▸ The problem
Pick every line out of the entries below that has the string "sizing", and copy it.

_ _ _ _ _ _ _

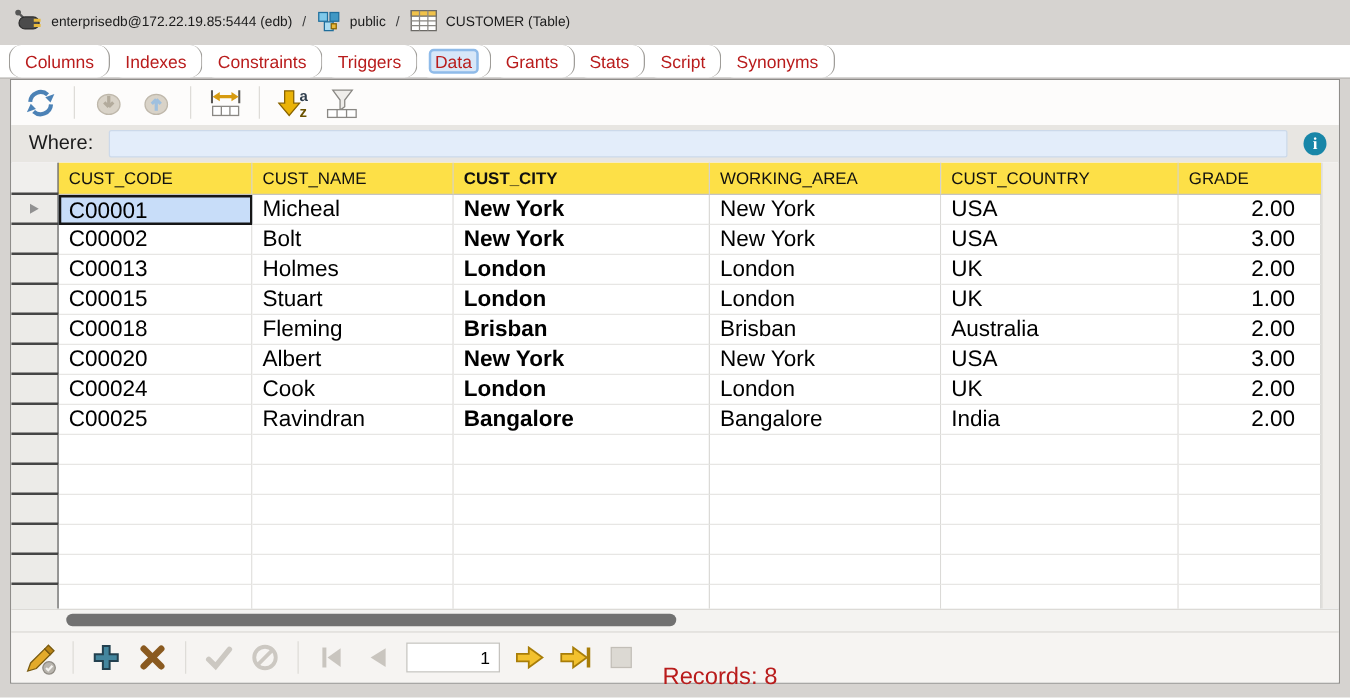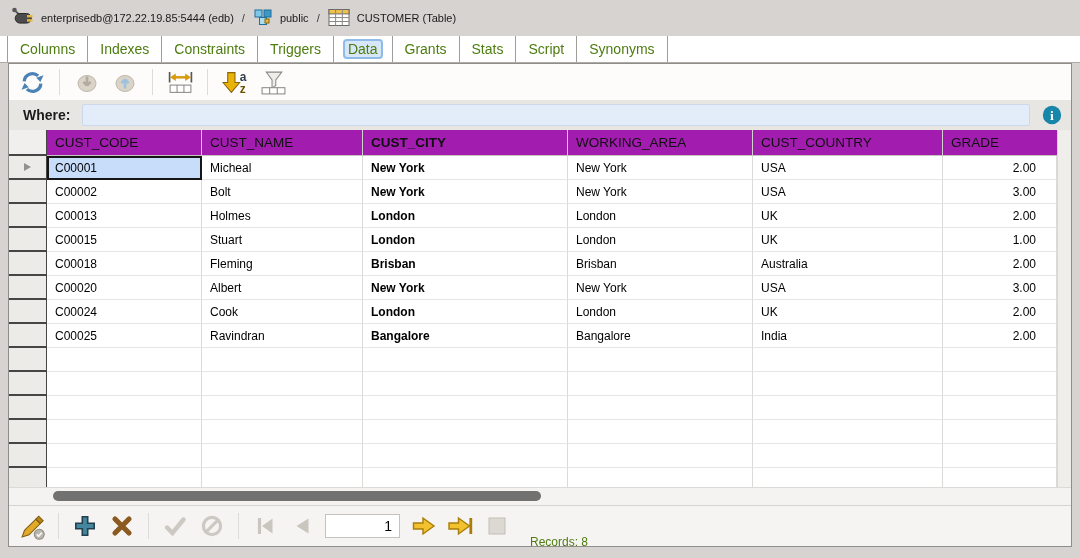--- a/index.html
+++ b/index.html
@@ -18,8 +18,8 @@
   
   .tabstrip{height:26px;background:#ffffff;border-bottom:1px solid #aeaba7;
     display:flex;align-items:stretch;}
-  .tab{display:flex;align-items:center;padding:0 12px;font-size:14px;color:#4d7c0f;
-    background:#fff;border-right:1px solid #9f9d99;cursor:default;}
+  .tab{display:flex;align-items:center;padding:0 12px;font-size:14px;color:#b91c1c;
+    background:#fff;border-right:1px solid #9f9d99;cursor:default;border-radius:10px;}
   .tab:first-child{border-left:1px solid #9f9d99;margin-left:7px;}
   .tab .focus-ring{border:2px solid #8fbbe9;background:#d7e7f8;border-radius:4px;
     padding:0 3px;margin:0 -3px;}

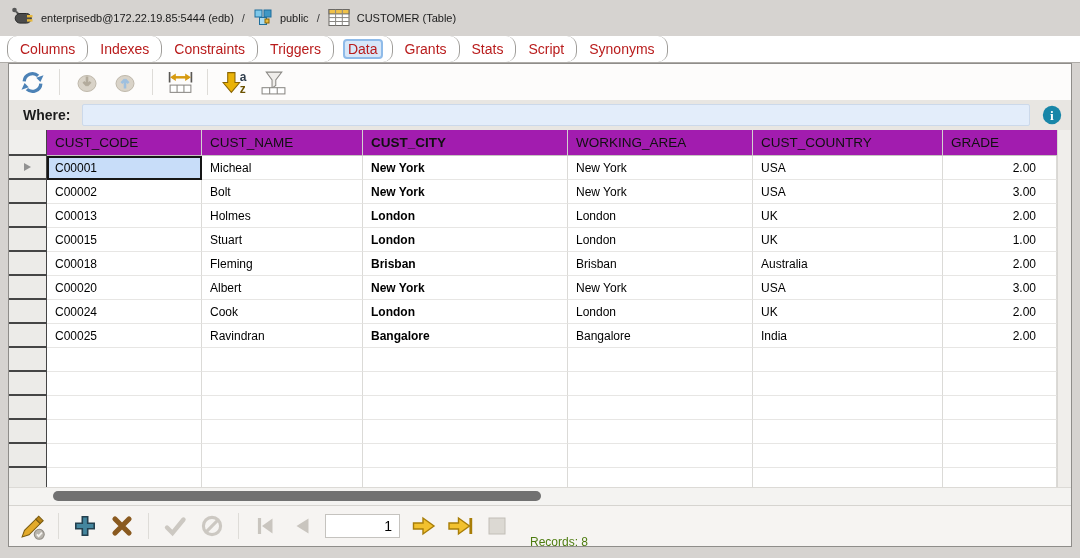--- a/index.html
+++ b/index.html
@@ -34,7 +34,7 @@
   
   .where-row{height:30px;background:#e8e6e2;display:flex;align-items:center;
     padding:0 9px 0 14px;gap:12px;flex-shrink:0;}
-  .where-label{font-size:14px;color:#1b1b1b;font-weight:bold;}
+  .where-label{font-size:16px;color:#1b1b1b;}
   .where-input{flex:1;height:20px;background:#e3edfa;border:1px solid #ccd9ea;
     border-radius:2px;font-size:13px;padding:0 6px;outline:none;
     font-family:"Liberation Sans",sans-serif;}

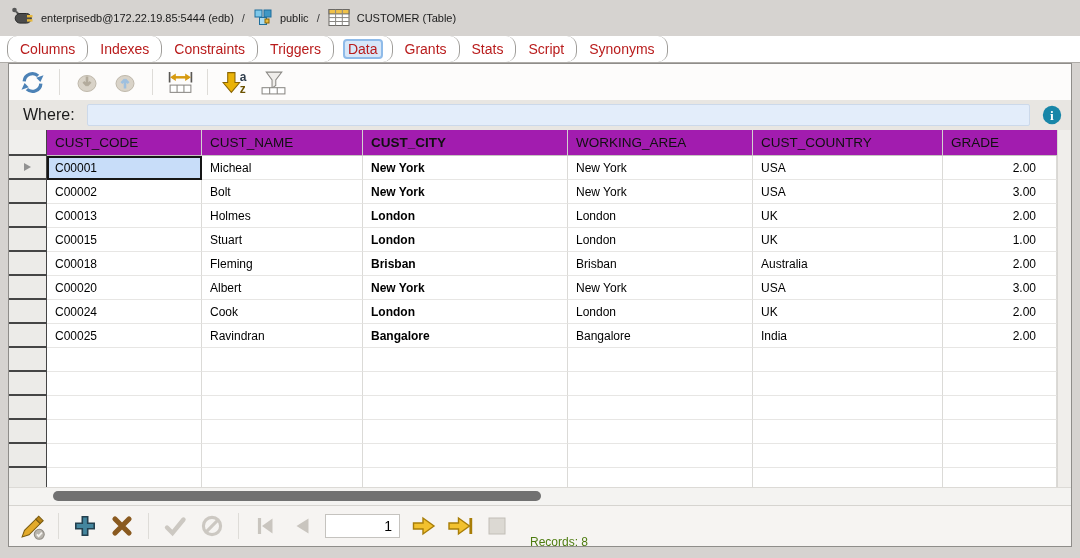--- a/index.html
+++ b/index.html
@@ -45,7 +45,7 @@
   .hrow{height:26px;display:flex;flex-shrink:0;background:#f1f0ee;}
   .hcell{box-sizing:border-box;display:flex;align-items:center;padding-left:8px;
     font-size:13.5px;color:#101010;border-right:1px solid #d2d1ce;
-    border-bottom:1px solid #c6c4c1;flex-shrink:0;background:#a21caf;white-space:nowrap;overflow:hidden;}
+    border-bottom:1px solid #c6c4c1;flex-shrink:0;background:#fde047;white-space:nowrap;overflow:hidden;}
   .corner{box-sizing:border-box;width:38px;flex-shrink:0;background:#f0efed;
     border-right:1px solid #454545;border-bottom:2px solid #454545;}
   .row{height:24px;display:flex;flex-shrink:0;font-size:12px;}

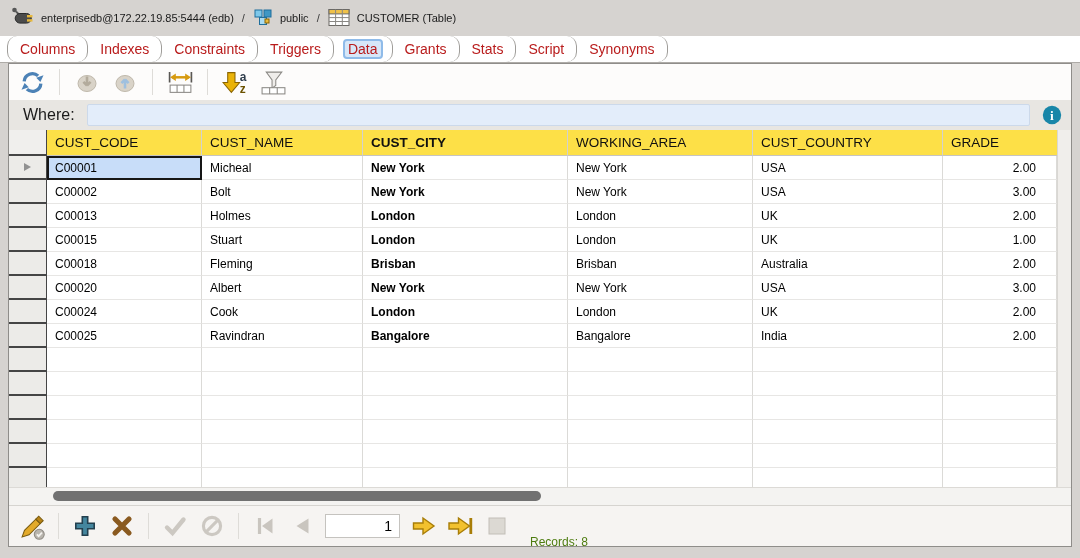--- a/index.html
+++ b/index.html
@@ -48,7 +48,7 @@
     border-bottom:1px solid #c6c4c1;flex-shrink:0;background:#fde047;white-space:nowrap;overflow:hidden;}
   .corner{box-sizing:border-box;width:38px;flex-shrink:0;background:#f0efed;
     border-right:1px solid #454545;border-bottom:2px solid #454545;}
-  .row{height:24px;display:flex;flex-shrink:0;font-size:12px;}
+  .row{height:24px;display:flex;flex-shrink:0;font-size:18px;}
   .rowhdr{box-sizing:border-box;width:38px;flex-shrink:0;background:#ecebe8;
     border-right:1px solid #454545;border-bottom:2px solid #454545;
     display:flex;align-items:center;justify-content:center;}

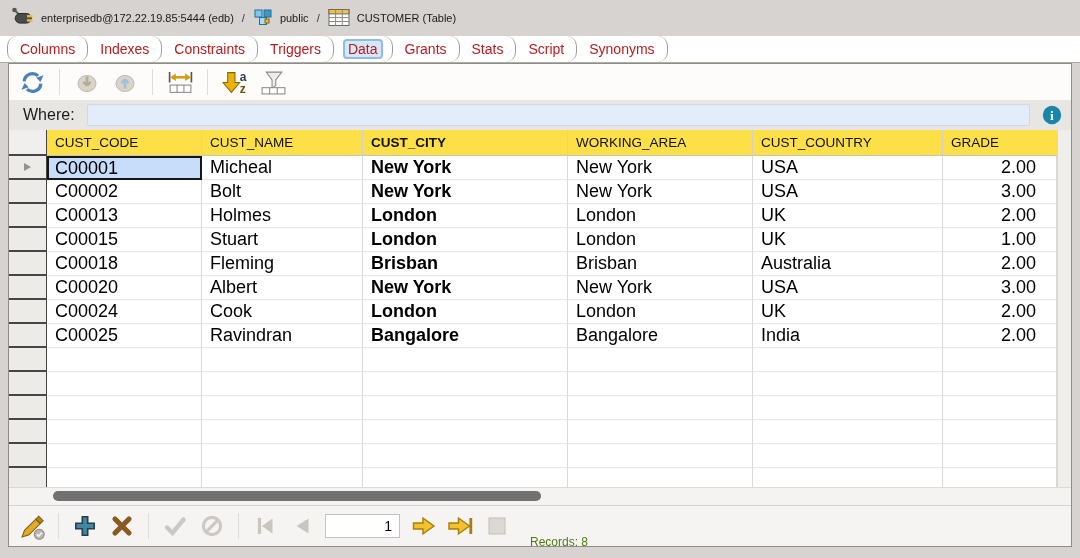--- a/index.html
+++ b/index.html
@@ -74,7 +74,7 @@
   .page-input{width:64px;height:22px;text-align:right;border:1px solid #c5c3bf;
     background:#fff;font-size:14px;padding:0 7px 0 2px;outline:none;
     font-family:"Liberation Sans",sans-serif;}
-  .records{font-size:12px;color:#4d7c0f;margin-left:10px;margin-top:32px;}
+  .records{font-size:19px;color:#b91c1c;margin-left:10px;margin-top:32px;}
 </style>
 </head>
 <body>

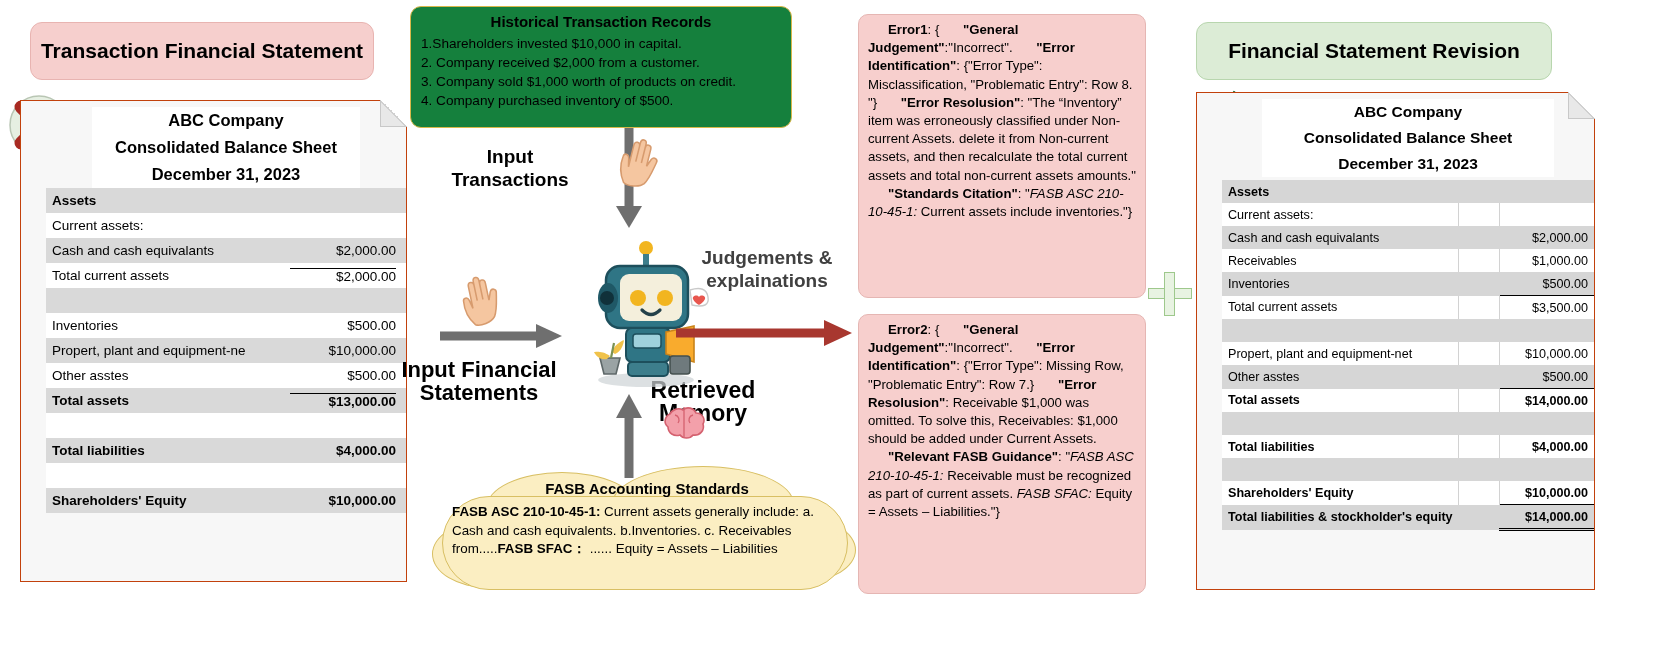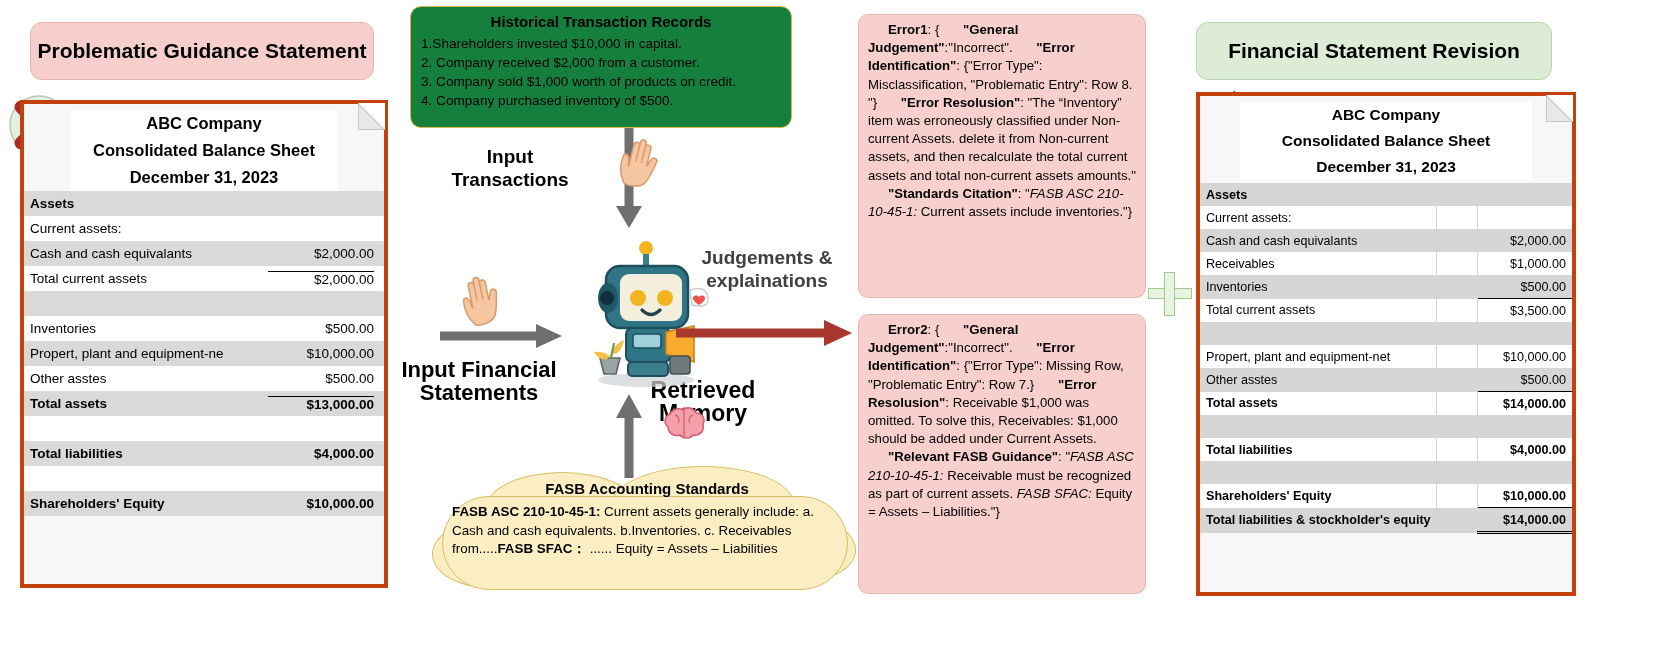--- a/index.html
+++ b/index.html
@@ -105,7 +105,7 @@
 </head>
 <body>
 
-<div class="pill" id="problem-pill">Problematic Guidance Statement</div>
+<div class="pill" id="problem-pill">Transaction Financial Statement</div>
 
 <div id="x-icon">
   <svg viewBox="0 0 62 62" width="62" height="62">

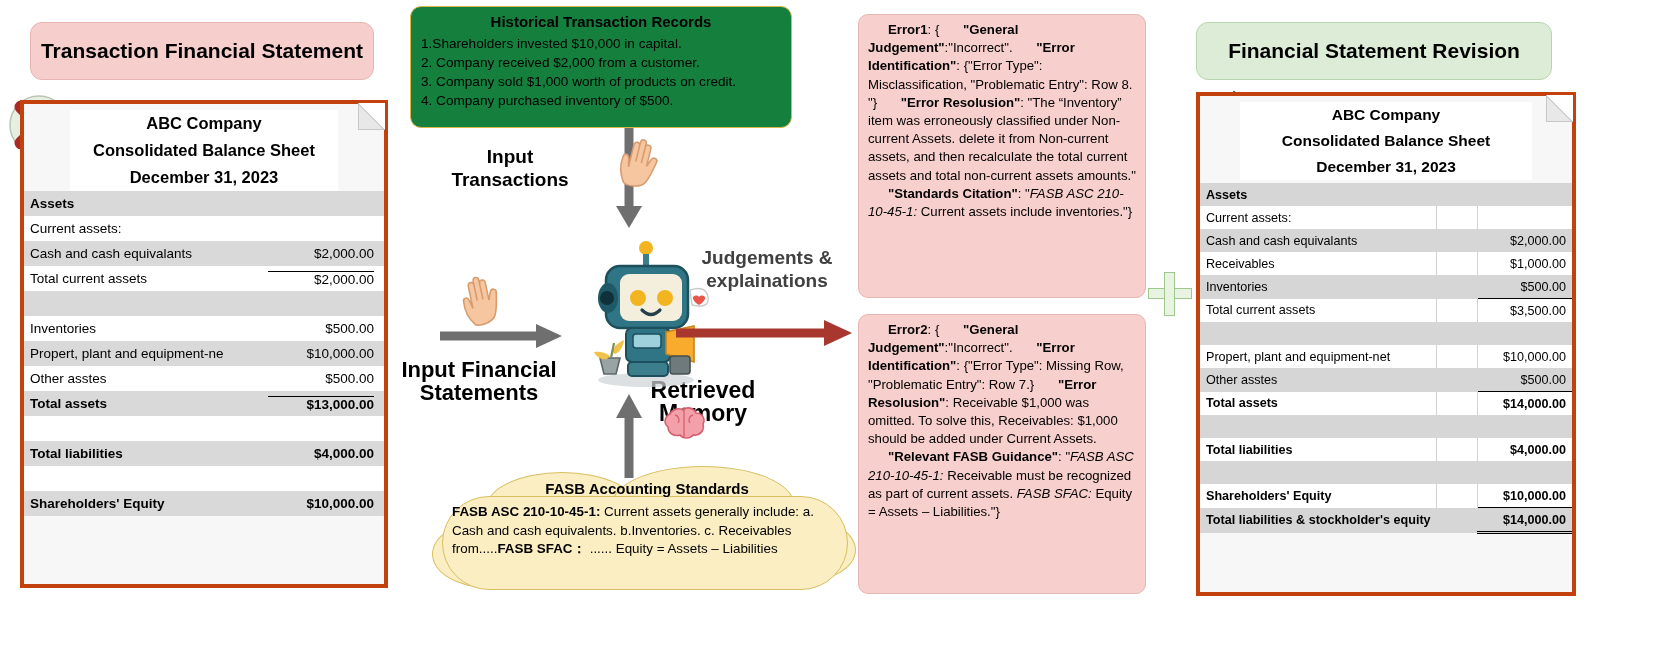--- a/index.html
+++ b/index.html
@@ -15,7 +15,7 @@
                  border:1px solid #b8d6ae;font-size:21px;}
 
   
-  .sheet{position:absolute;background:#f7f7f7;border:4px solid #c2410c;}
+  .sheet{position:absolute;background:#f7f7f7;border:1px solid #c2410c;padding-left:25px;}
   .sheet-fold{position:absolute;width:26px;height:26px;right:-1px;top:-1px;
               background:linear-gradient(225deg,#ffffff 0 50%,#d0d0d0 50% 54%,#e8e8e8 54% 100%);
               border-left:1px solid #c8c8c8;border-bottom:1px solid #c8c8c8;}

_ _ _ _ _ _ _

▸ Task solution
   .hcell{box-sizing:border-box;display:flex;align-items:center;padding-left:8px;
   .corner{box-sizing:border-box;width:38px;flex-shrink:0;background:#f0efed;
   .corner{box-sizing:border-box;width:38px;flex-shrink:0;background:#f0efed;
   .rowhdr{box-sizing:border-box;width:38px;flex-shrink:0;background:#ecebe8;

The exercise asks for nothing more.